━━━━━ Extracted records

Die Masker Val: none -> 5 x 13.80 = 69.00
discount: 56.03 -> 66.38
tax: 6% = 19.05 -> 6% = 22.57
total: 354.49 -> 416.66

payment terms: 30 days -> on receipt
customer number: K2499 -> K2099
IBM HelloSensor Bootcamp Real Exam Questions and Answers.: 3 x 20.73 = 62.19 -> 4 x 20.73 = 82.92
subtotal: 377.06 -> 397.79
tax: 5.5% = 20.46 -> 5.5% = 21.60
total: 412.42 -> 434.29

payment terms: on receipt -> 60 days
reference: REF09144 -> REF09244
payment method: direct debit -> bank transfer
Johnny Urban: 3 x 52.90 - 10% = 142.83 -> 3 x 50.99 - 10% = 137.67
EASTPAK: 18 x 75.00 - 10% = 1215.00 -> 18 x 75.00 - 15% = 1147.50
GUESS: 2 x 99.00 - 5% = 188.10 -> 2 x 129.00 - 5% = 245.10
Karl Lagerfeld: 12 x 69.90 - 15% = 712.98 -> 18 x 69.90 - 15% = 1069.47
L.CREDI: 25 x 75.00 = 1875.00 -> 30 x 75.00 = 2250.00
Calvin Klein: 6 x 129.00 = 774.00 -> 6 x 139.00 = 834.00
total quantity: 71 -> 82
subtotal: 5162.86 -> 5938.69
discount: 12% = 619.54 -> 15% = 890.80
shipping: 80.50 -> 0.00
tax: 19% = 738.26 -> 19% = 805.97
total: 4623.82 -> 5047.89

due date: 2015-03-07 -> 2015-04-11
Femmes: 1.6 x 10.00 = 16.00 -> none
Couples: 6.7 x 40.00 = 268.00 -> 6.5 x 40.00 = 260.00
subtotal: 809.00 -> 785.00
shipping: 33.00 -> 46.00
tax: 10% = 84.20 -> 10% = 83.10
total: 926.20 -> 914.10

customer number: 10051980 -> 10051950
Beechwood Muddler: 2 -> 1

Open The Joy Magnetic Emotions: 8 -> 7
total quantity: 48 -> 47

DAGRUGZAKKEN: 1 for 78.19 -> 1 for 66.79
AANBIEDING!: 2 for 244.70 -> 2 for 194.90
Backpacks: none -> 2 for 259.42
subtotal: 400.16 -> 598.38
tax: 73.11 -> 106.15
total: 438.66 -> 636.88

━━━━━━━━━━

The answer must contain only the lines from the one with "total quantity: 48 -> 47" to the end of the entries above, each written out exactly.

*Task output*
total quantity: 48 -> 47

DAGRUGZAKKEN: 1 for 78.19 -> 1 for 66.79
AANBIEDING!: 2 for 244.70 -> 2 for 194.90
Backpacks: none -> 2 for 259.42
subtotal: 400.16 -> 598.38
tax: 73.11 -> 106.15
total: 438.66 -> 636.88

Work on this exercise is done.